■ **EXERCISE**
From the line with "(370, 152) none -> [233,276,266,289] very" to the line with "[17,412,247,425] [31,434,429,444] [31,451,76,461]", retype every line exactly, including those two, and leave out the rest of the data below.

■ **RECORDS FOR THIS TASK**
--- START ---
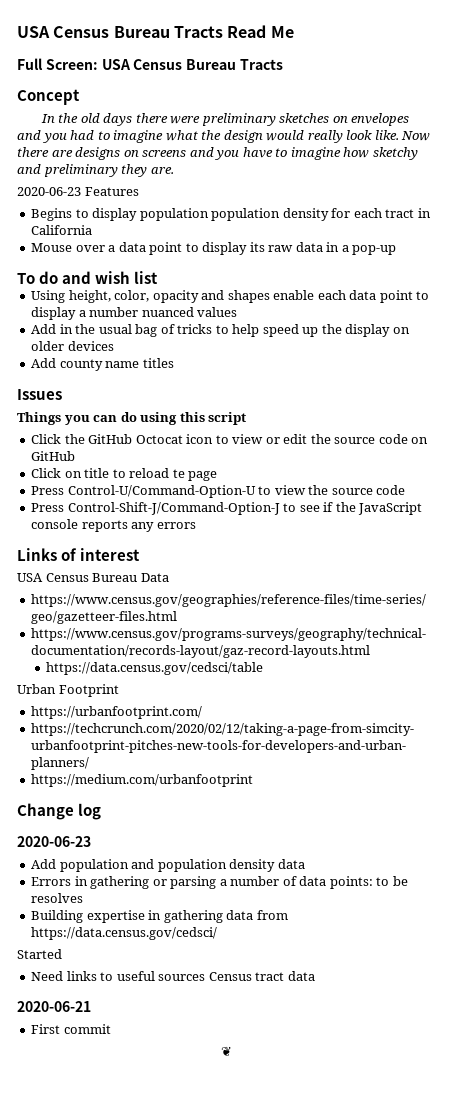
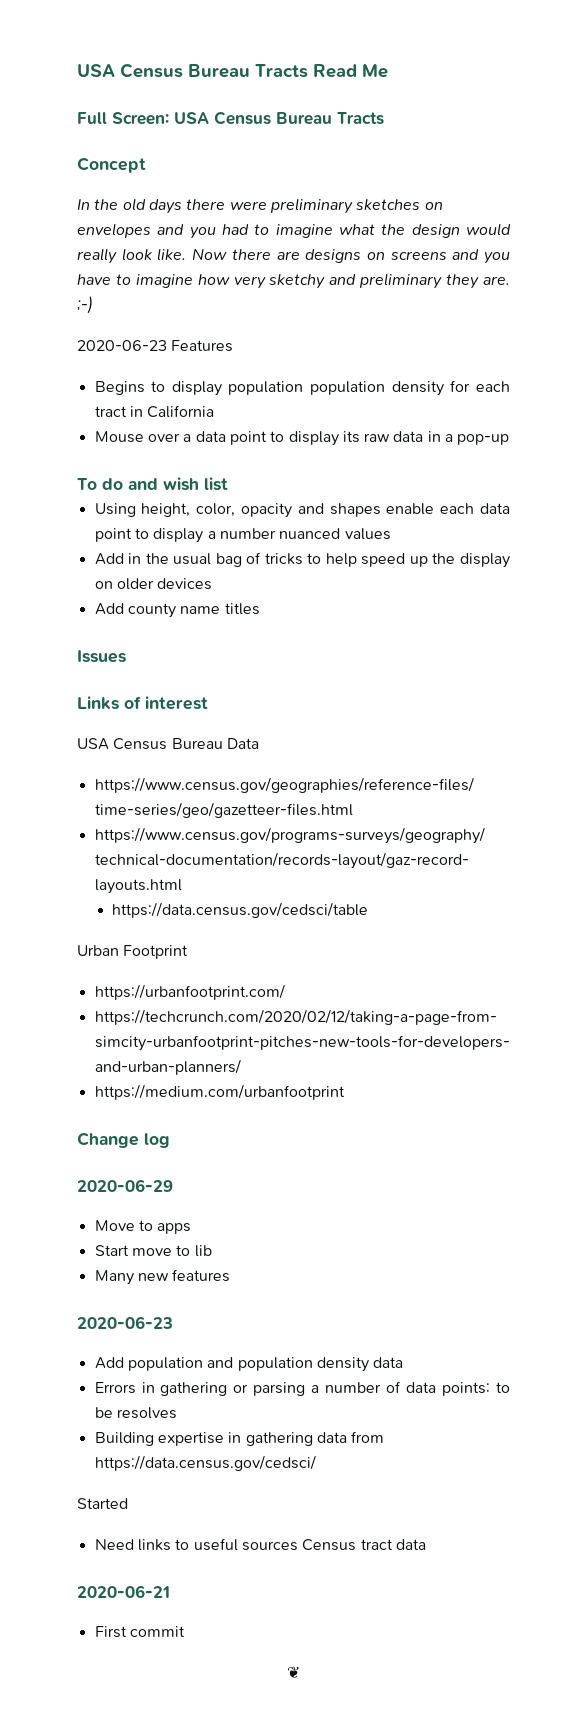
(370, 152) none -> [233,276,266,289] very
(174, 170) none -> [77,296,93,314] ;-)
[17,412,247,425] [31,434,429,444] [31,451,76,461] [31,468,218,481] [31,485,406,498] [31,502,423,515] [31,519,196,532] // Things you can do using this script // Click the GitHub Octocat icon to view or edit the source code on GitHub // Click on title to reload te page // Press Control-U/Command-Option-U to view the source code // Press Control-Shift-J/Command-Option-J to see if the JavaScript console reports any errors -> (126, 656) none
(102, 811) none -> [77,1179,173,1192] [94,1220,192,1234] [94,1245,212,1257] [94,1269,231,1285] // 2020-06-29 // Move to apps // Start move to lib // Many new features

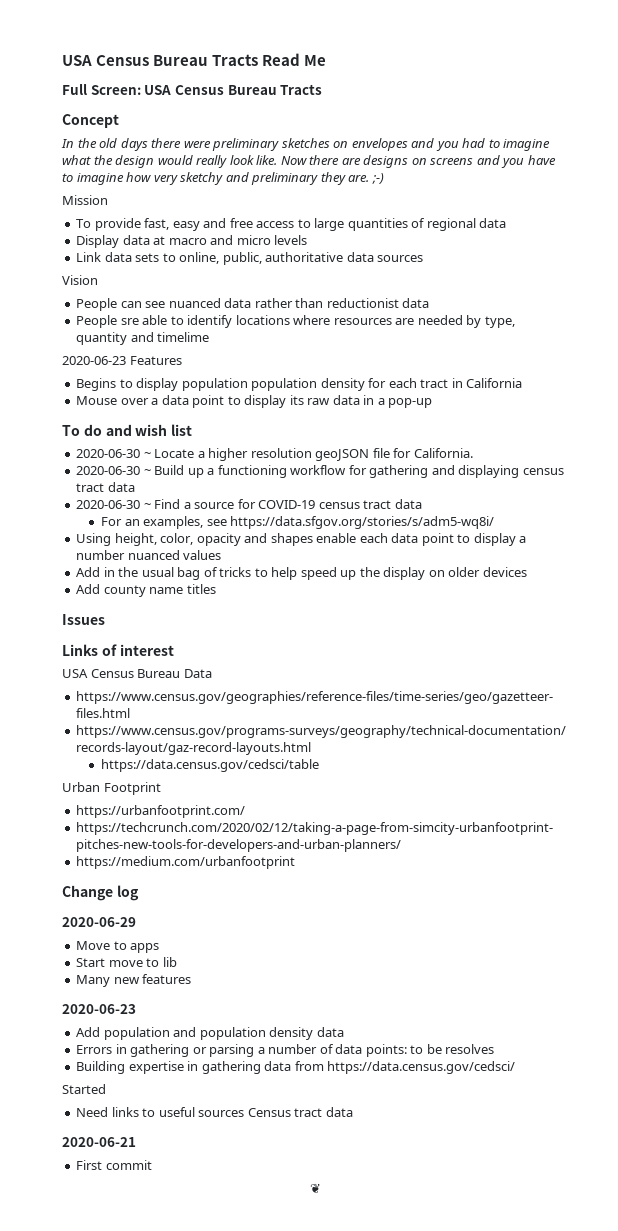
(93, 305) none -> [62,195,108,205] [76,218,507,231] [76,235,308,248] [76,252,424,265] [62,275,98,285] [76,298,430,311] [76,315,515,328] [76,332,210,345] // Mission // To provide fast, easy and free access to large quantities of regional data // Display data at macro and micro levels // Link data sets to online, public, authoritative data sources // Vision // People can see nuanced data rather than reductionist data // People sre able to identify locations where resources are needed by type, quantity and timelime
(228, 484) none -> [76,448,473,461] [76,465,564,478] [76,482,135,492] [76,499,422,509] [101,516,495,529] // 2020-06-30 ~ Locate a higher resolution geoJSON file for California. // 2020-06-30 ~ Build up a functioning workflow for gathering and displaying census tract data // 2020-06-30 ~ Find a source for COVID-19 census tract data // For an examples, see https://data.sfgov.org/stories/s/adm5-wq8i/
--- END ---
--- START ---
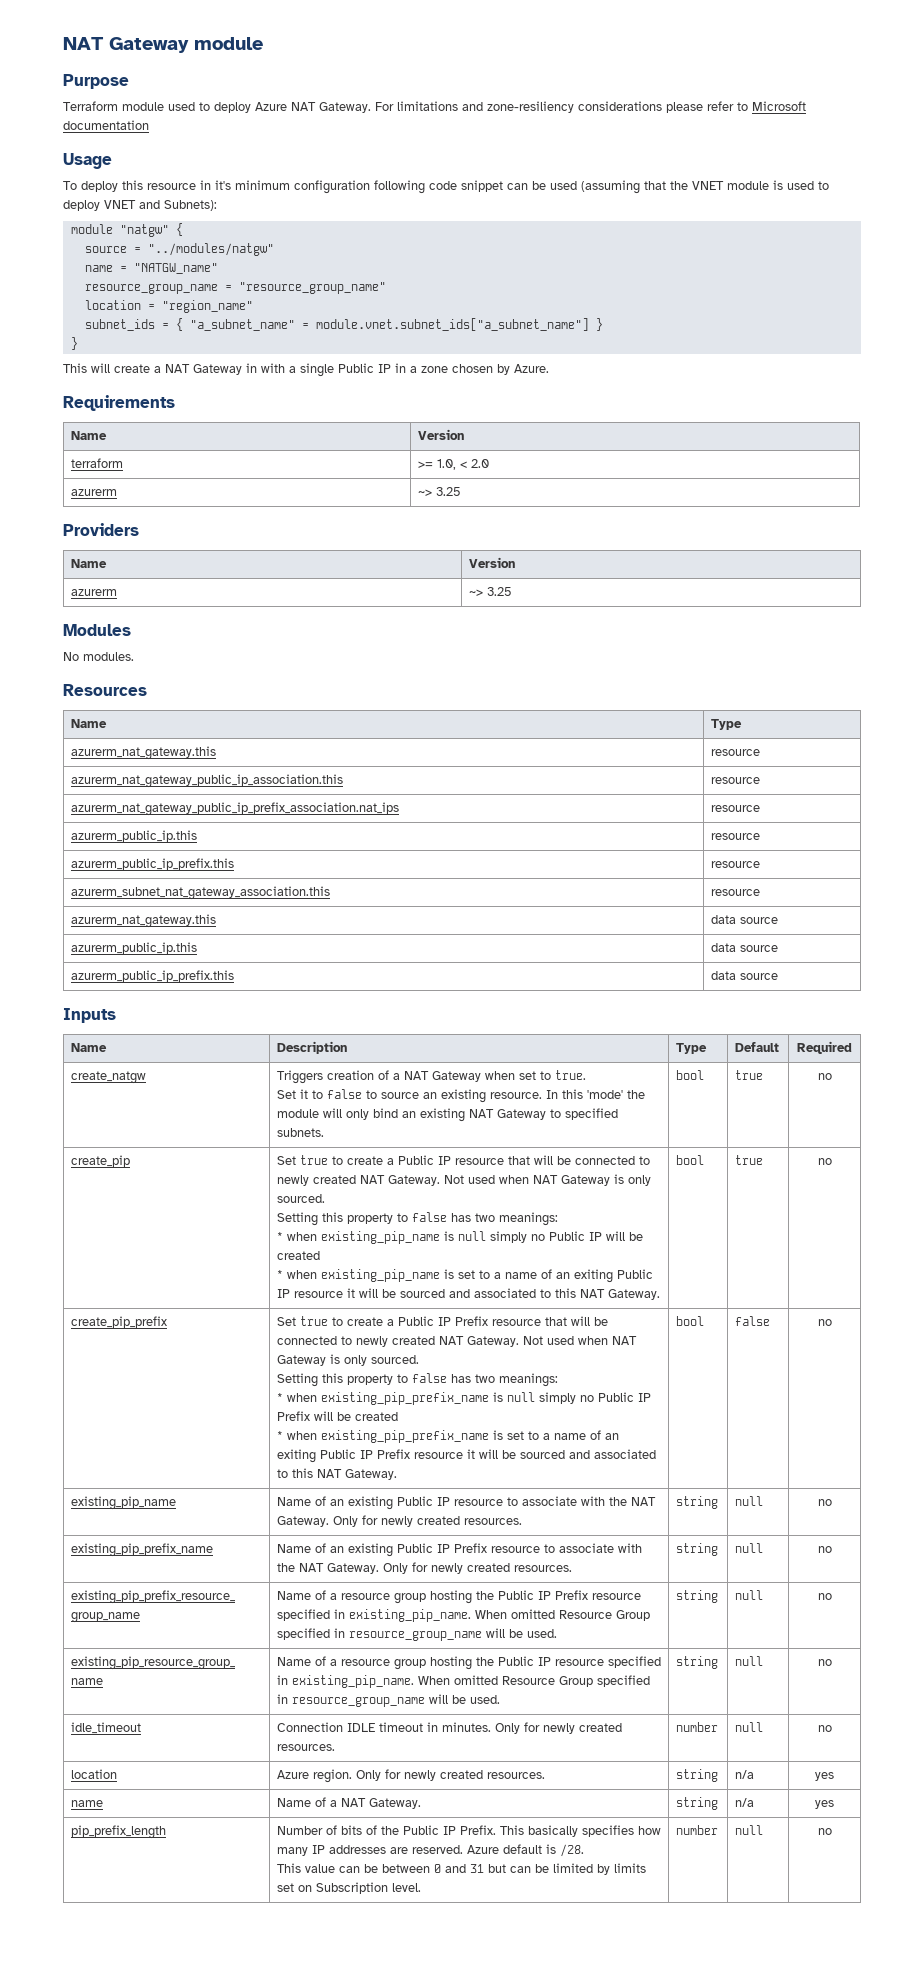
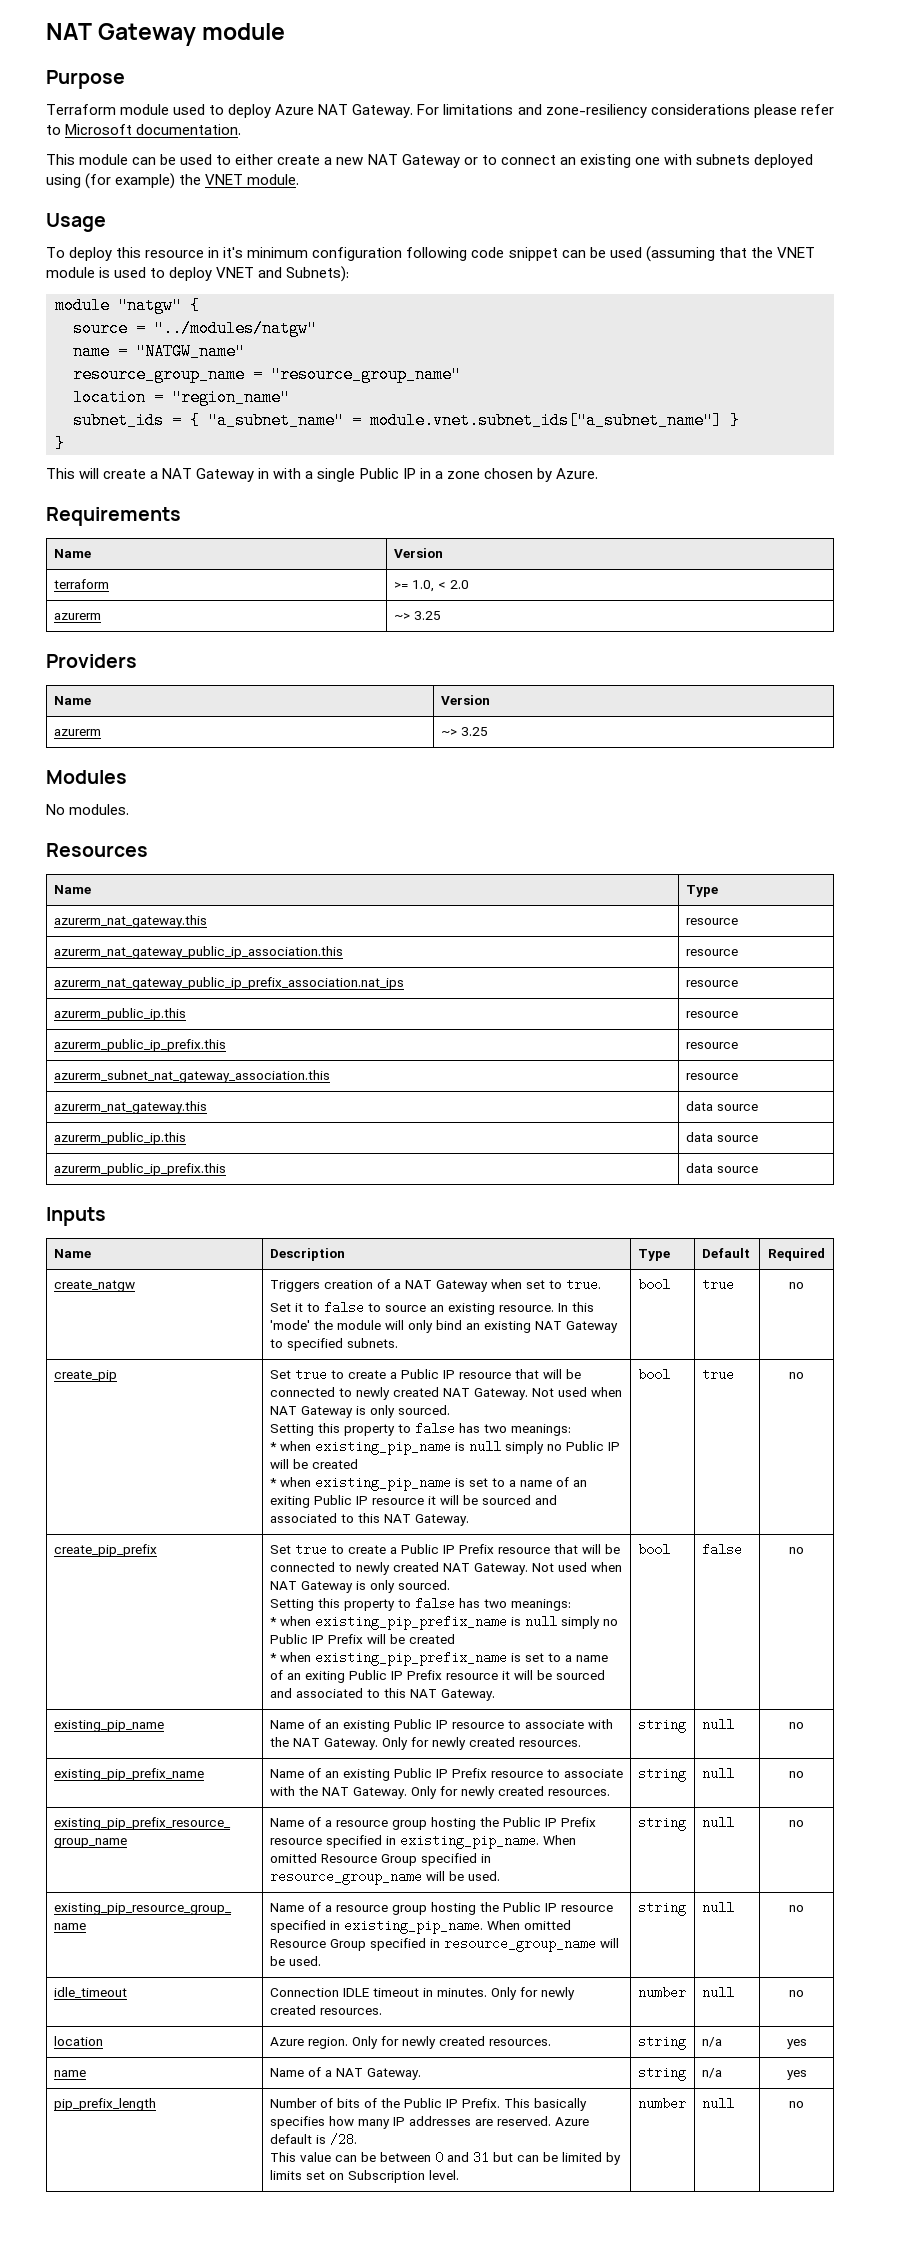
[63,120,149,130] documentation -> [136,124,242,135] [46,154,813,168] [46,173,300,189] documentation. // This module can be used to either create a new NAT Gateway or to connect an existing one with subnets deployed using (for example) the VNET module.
--- END ---
■ **ANSWER AREA**
(370, 152) none -> [233,276,266,289] very
(174, 170) none -> [77,296,93,314] ;-)
[17,412,247,425] [31,434,429,444] [31,451,76,461] [31,468,218,481] [31,485,406,498] [31,502,423,515] [31,519,196,532] // Things you can do using this script // Click the GitHub Octocat icon to view or edit the source code on GitHub // Click on title to reload te page // Press Control-U/Command-Option-U to view the source code // Press Control-Shift-J/Command-Option-J to see if the JavaScript console reports any errors -> (126, 656) none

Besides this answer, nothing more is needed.